Life

The Moment I Realized I’d Be OK As A Parent After Losing My Wife

Jason, a 37-year-old recently widowed dad from Atlanta, explains how he stepped up for his daughter on a rocky flight. 

by As Told To Fatherly
Updated: 
Originally Published: 
The father looks at his son.
Maki Nakamura/DigitalVision/Getty Images

Welcome to Great Moments in Parenting, a series in which fathers explain a parenting hurdle they faced and the unique way they overcame it. Here, Jason*, a 37-year-old recently widowed dad from Atlanta, explains how he stepped up for his daughter on a rocky flight.

My wife died nine months ago. Losing her was as hard as you think it was. I hate that phrase, “losing her.” It’s silly. I know where she is, you know? Anyway. We were together for 11 years and she was the rock of our family. I’m starting to do okay. Or as okay as possible. It’s taken a lot of adjusting and these past months have been terribly hard. She was way tougher than me. I’m the sensitive one. She was always the one who had her shit together and was always able to make me feel okay. She was an incredible wife and she was an incredible mom. What she did I could never make up for. When she was here she did way more than her share. There’s definitely a lot missing in every single part of our life. But, we have a 3-year-old daughter, so I’m just trying to keep things as together as I can and give her the stability and comfort she needs.

Our community has been incredibly supportive. We have a lot of friends and coworkers who have opened up their homes and volunteered their time to watch my daughter to supplement some of the cost of daycare while I go to work or to just give me some time to be alone. There’s a lot to deal with, but the community helps. And my daughter is just the strongest little girl ever.

My parents are a 3-hour flight or 18-hour drive away. They stayed for a few months after my wife’s death and now call every day — they’re as supportive as can be, too — and so we made plans around Thanksgiving to go home and see them. They were really persistent about it and thought it would be good to spend the holidays with family. My wife’s parents passed some seven or eight years ago. My folks even bought us the tickets. I thought it would be good, too. My daughter loves her nana and pop-pop and was excited to see them.
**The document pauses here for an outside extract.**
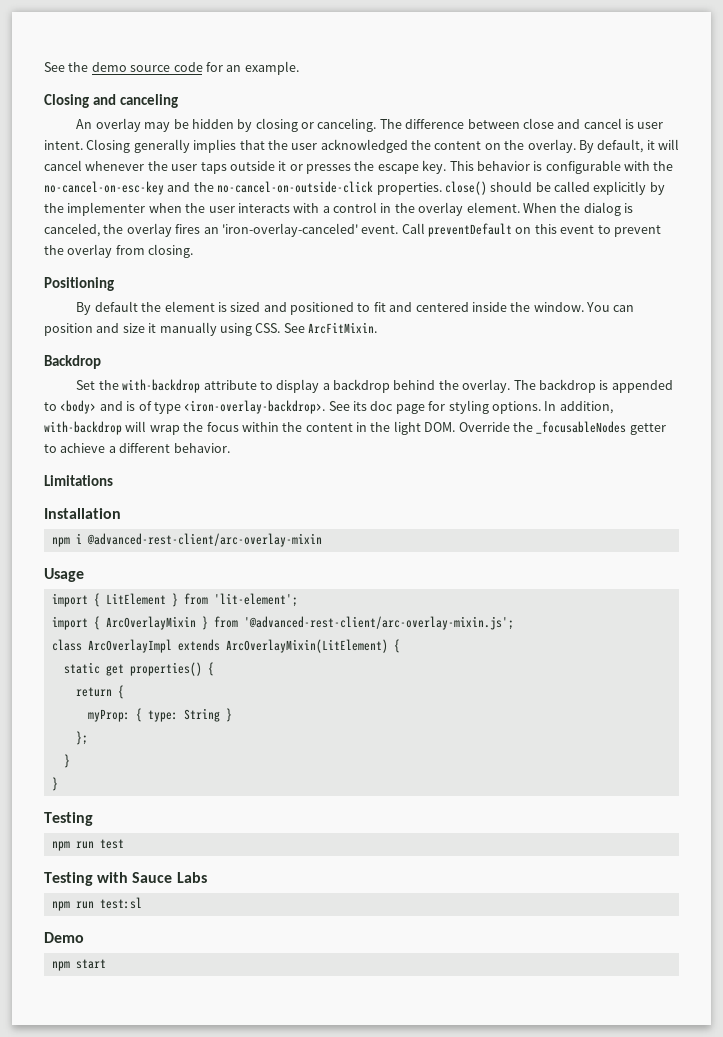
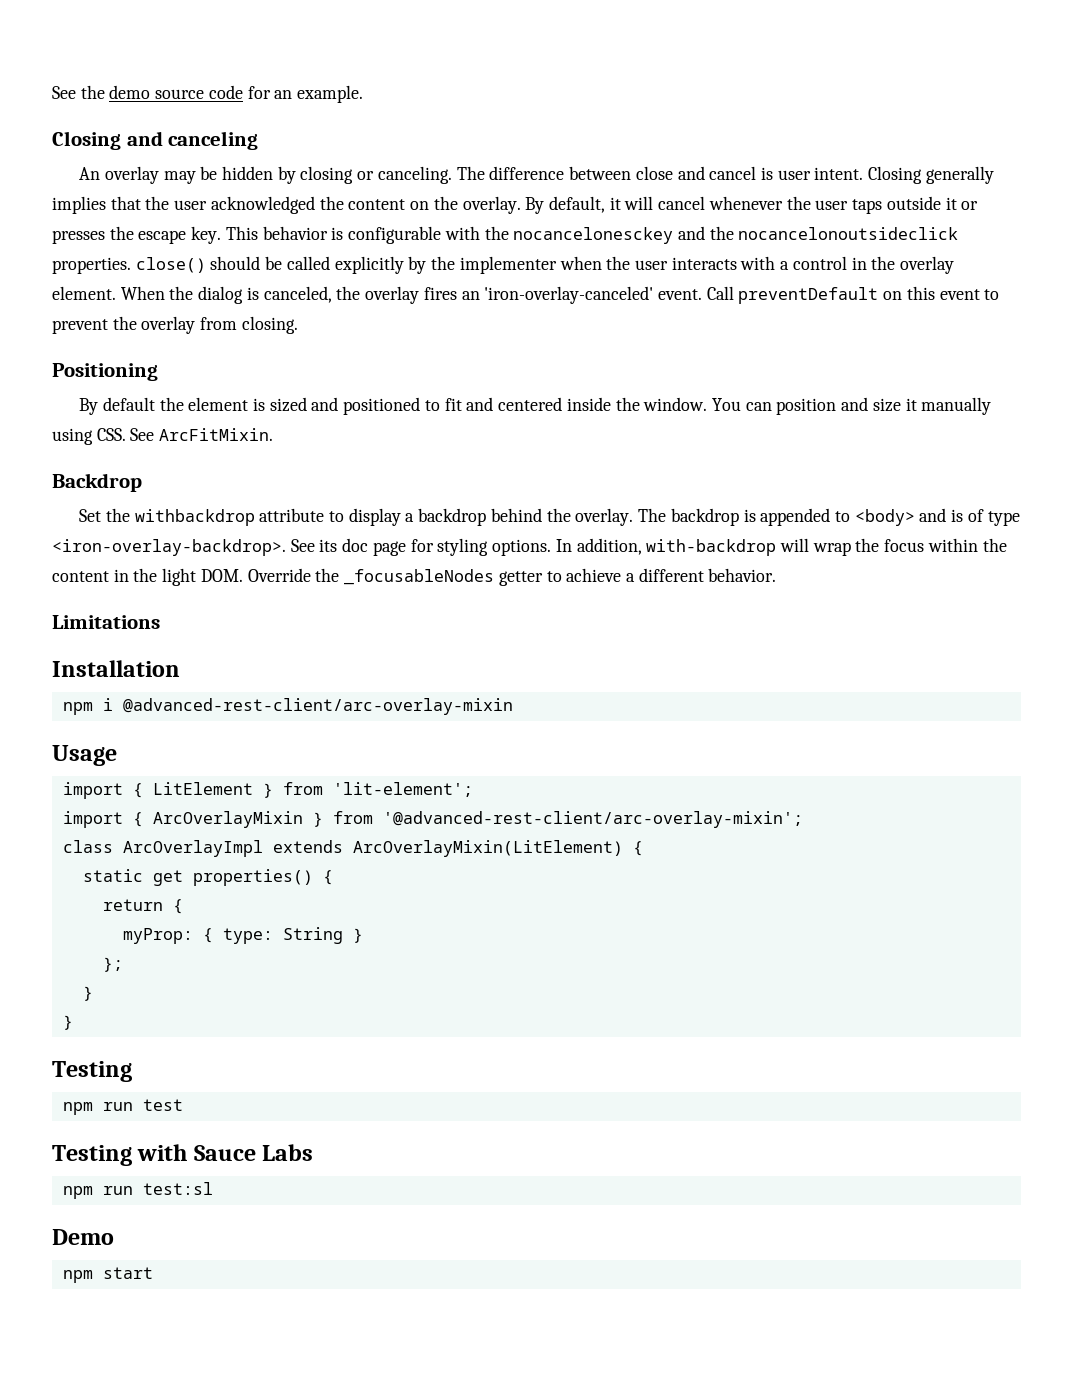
[44,181,164,195] no-cancel-on-esc-key -> [513,227,674,244] nocancelonesckey
[217,181,374,193] no-cancel-on-outside-click -> [738,227,959,240] nocancelonoutsideclick
[122,379,201,393] with-backdrop -> [134,509,255,526] withbackdrop
[243,616,514,630] '@advanced-rest-client/arc-overlay-mixin.js'; -> [382,811,803,828] '@advanced-rest-client/arc-overlay-mixin';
But I don’t like flying. Actually, I hate it. The terminal, the security line, the flight itself all make me anxious, which makes me less tolerant of everyone around me, which makes me deplete myself more easily. My wife never had such issues so she would put up with me and we’d laugh things off together. It’s funny how you look at things when someone is gone and see all the little things they helped you out with or made you feel better about. I worried less about the airport when I was with her because I was with her. Without her here, I was nervous. It would also be my daughter’s first real flight. We traveled with her once when she was about six months but that’s it. So there were a lot of factors at hand.

The day of the flight was actually pretty smooth. A friend drove us to the airport early, we got to through the gate easily, and we ate before our flight. So my stress levels were fine and my daughter was having a good time. She loved the moving walkway — we went back and forth on it a few times because she loved it and so I could try to wear her out a bit — and there was an emotional support animal at our waiting area, a small white Terrier, that she loved.

Then, we got on the plane. We took our seats, I gave her a small snack. We looked out the window and I told her about take off and landing and how her ears might feel weird and all that and she played with my phone for a while. But she was definitely a bit on edge. Maybe I was projecting onto her, I don’t know. Maybe she was just tired. But there was something about the seat or the smell or the close quarters of the plane that she didn’t like. We took off. She started to cry. Then stopped. Then started.

She fell asleep for a little while mid-flight but then we hit a little turbulence. At this point, I’m anxious, I’m nervous. She wakes and starts crying immediately because, of course she does. But I don’t want my little girl to be scared. I try everything. I rock her. I distract her. I offer her food. She’s just having a helluva time. I’m getting nervous, too. But I think of my wife and how she would’ve handled it. And my wife used to sing these silly songs to her. I don’t remember the name. I don’t think she named them. I’d only sung them a couple times since she’d passed. So I start singing one of them quietly into my daughter’s ear and rocking her a bit and she calms down. She could’ve easily tired herself out. But my daughter actually laughs when I get to one of the funny voices in this song.

That’s it. The rest of the flight was pretty smooth. She nodded off for the last hour or so. When she did, and I had a moment, I cried a bit. I missed my wife. I still do. I always do. But I was genuinely proud of myself. I’d had a motherfucker of a year. It still is one. But seeing my daughter through that moment helped me feel better. Tomorrow will be different. The next day will be different than that. But this helped.

*Out of respect for privacy, names have been changed.